He declined to name a timeframe or volumes.
The world’s largest gas producer and supplier of a quarter of Europe’s gas also said it could buy additional volumes of oil and gas from the North African state as early as this year.
“They could be swap buys or spot,” Kupriyanov added.
Earlier this week Gazprom CEO Alexei Miller travelled to Tripoli where he met with Libya’s leader Muammar Gaddafi and its top oil official Shokri Ghanem. To see the Reuters interview [ID:nL10438816].
Gazprom said it was interested in buying additional volumes of Libyan oil and gas, and also said it was eyeing a refining joint venture and a second gas pipeline going from Libya to Europe under the Mediterranean seabed.

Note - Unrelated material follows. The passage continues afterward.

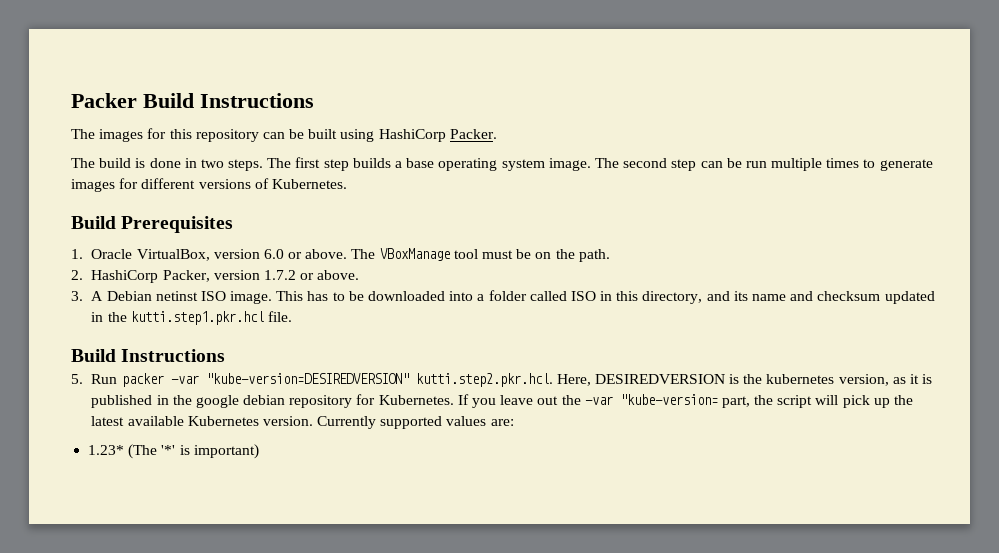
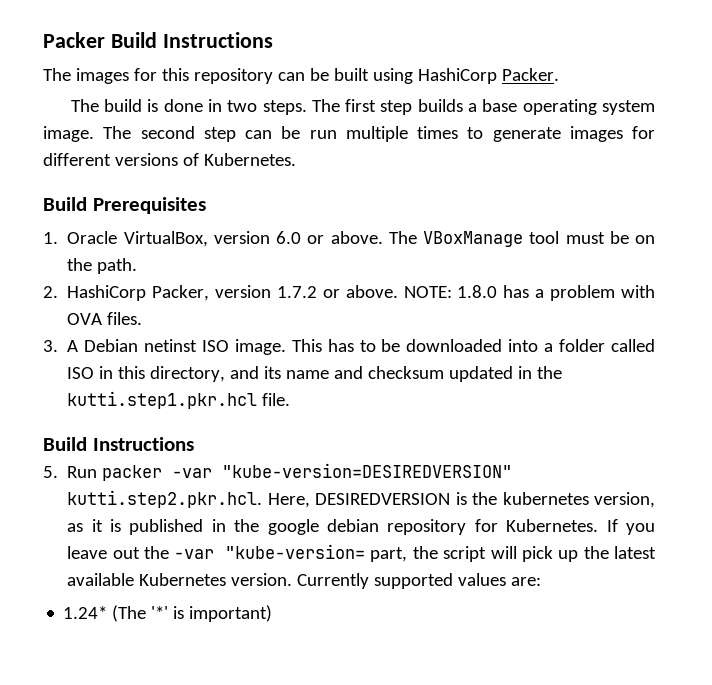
+ NOTE: 1.8.0 has a problem with OVA files.
- 1.23* (The '*' is important)
+ 1.24* (The '*' is important)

The news sent alarm bells through the European community, where some believe the bloc relies too heavily on Russian-dominated gas.
“The gesture is certainly likely to make Europeans nervous about Russian control of European gas supplies,” Geoff Porter, an analyst at Eurasia Group in New York, said in written research.
Gazprom and Italian energy major Eni (ENI.MI) formed a strategic partnership in 2006, which allowed for energy asset swaps, including those Eni has in Libya. The two have previously said the deal also involved pipelines.
“We will discuss it (the pipeline), in principle it interests us,” Kupriyanov said.
Libya currently exports about 8 billion cubic metres (280 billion cubic feet) of natural gas per year via the Greenstream pipeline to southern Sicily.
The pipeline is owned 50/50 by Eni and Libya’s National Oil Corporation (NOC).
Russia says it seeks gas abroad to satisfy domestic demand as output in Siberia stagnates. It last year secured supply deals with ex-Soviet Central Asian states Kazakhstan, Uzbekistan and Turkmenistan, which export about 70 bcm to Russia annually.